The great Günter Grass told me: ‘My professional life, my writing, all the things that interest me, have taught me that I cannot freely choose my subjects. For the most part my subjects were assigned to me by German history, by the war that was criminally started and conducted, and by the never-ending consequences of that era. Thus my books are fatally linked to these subjects, and I am not the only one who has had this experience.’

He certainly is not the only one.

In Europe, the USA, Latin America, China, Japan, Africa — where in the world could this not be so? There are none of us who can ‘choose our subjects’ free of the contexts that contain our lives, shape our thought, influence every aspect of our existence. (Even the fantasy of space fiction is an alternative to the known, the writer’s imaginative reaction to it.) Could Philip Roth erase the tattoo of the Nazi camps from under the skin of his characters? Can Israeli writers, Palestinian writers, now ‘choose’ not to feel the tragic conflict between their people burning the dwelling place of words?
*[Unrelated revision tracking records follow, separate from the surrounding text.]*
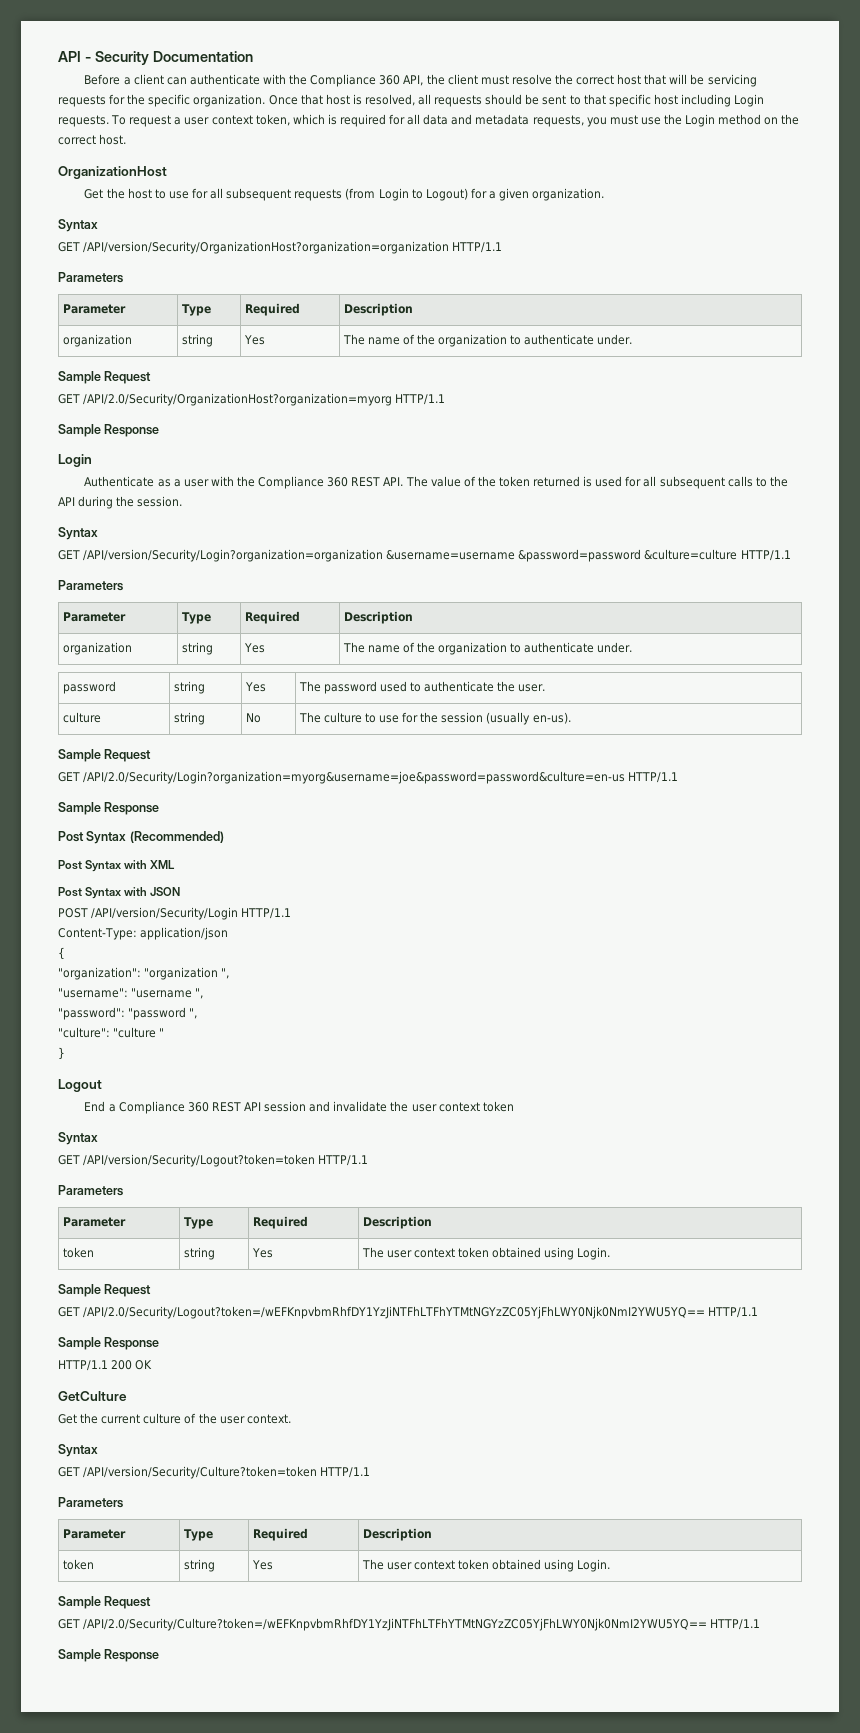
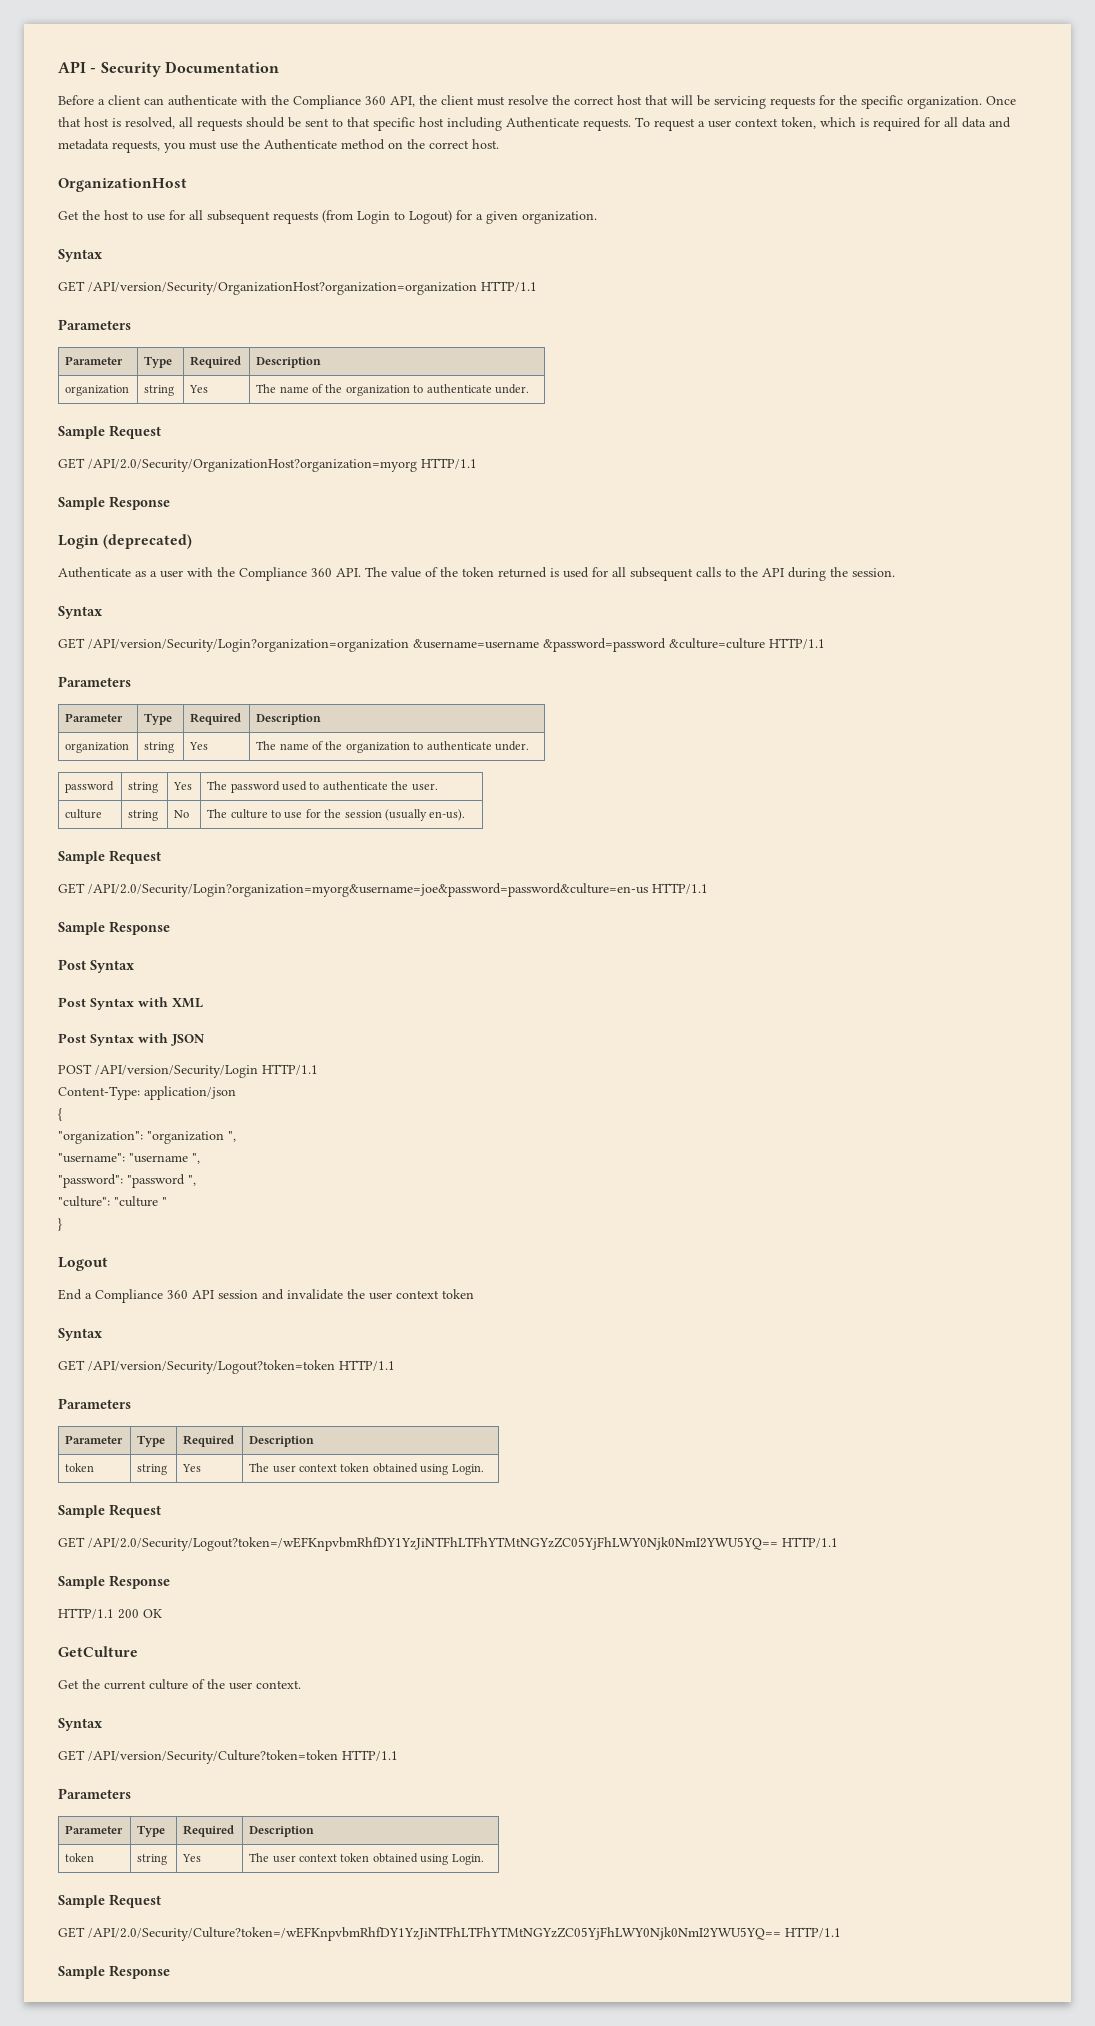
[734,94,765,107] Login -> [506,117,579,128] Authenticate
[685,114,716,127] Login -> [264,139,337,150] Authenticate
(92, 460) none -> [103,534,193,549] (deprecated)
[351,477,381,487] REST -> (332, 572) none
[129,831,224,843] (Recommended) -> (134, 966) none
[211,1102,241,1112] REST -> (188, 1294) none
Could Kenzaburo Oe create characters not bearing in themselves the gene of consciousness implanted by Hiroshima and Nagasaki; could Czeslaw Milosz, living through revolution and exile, not have to ask himself in his poem ‘Dedication’, ‘What is poetry which does not save/Nations or people?’ Could Chinua Achebe’s characters not have in their bloodstream the stain of a civil war in Nigeria? In Africa, the experiences of colonialism, its apogee, apartheid, post-colonialism and new-nation conflicts, have been a powerful collective consciousness in African writers, black and white. And in the increasing interconsciousness , the realisation that what happens somewhere in the world is just one manifestation of what is happening subliminally or going to happen in one way or another, affect in one way or another, everywhere — the epic of emigration, immigration, the world-wandering of new refugees and exiles, political and economic, for example — is a fatal linkage, not ‘fatal’ in the deathly sense, but in that of inescapable awareness in the writer. I have just written a novel, The Pickup , within this awareness, taking up at one point and leaving at another point in their lives, characters in our millennial phase of this eternal exodus and arrival.